A Wind in the Door belongs to Madeleine L'Engle's Time Quartet, of which it is the second installment. Somewhere between cosmic allegory and science fiction, L'Engle has often been compared to writers such as C.S. Lewis and Tolkien because of the Christian tone of her work and the fantastical, imaginative aspect of it. One question that such literature raises, and A Wind in the Door is no exception, concerns the nature of story and whether the theme of a novel ought to contain moralistic or spiritual lessons or arguments. An argument could easily be made that A Wind in the Door, through the development of symbols and plot, argues for the existence of a spiritual realm and the forces of good and evil, specifically in a Christian mode. Although many would argue that such an interpretation is unwarranted or moralistic, the novel seems to be best interpreted with such beliefs in mind.

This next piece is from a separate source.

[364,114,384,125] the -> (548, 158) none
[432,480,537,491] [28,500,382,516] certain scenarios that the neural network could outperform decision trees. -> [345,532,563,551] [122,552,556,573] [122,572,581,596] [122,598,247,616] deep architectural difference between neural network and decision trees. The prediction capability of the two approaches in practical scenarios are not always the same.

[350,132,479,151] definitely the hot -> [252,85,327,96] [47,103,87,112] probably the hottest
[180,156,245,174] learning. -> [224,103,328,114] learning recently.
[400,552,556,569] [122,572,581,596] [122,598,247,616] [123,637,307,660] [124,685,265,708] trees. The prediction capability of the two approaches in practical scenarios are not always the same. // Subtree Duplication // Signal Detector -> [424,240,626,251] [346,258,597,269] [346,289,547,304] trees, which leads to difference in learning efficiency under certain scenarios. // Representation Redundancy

One of the primary ideas explored by the novel is empathy, which is someone's ability to view another person with charity and appreciation. Consider how Meg Murry is often challenged by her idea of Mr. Jenkins, who throughout the story appears to her in a monstrous facsimile, which suggests that she has a difficult time viewing him correctly or empathetically. Those who have read A Wrinkle in Time might remember his character and the frustration that he represents to Meg during her time as a student.
Meg's journey includes an episode where she is asked to distinguish the real Mr. Jenkins from clones of him. She is able to do this because she realizes that the false images of the man often play into her biases against him, and she comes to realize that regardless of whether Mr. Jenkins has or still is antagonizing her, he still deserves her patience and appreciation, not only because it is right, but also because accessing the type of forgiveness and charity that empathy allows literally helps her to continue on in her journey. The suggestion here is that it is advantageous and beneficial to challenge ourselves to view others with love, even if they haven't earned it, and even when it is difficult to do.
Another important aspect of the story concerns Meg's genius brother, Charles Wallace, whose character is fascinating to analyze. The child's radical intelligence often leaves him misunderstood and ostracized by his peers. And yet, it is a core definition of his character, and also Meg's. The story itself depends on them being able to see into the unseen and correctly understand their relationship to what happens to them, or their fate perhaps, and also their relationship to the cosmic forces of good and evil.
Through the story of Charles Wallace's mitochondrial disease, L'Engle suggests that we as humans are vulnerable to the attack of evil forces, which she depicts through the beings she describes as Echthroi, notably from the Greek word for 'enemies.' When Charles' mother hears about his asthmatic attacks, she suggests that there might be a problem with a part of the mitochondria in his cells called farandolae. Then, as the novel progresses, the protagonists investigate further, finding that it is actual these Echthroi that are afflicting the young man.
This is an interesting comment on the relationship between cosmic, spiritual forces and the material world that constitutes regular reality. L'Engle suggests that even though the disease can be seen through the lens of science, there is also a larger, more mystic aspect to it, which allows disease to be the consequence of evil, and in the end, the children convince a young farandola to grow correctly and fight against the affects of the evil Echthroi, along with their helper, Progo, or Proginoskes.
Overall, the story's explores the ideas of relying on divine (or literally here, extraterrestrial) help in life, being aware that there are unseen forces at work in our minds and bodies, often with insidious intents, but that through love and right thinking, we can have the hope of victory in the strange, frustrating challenges of life.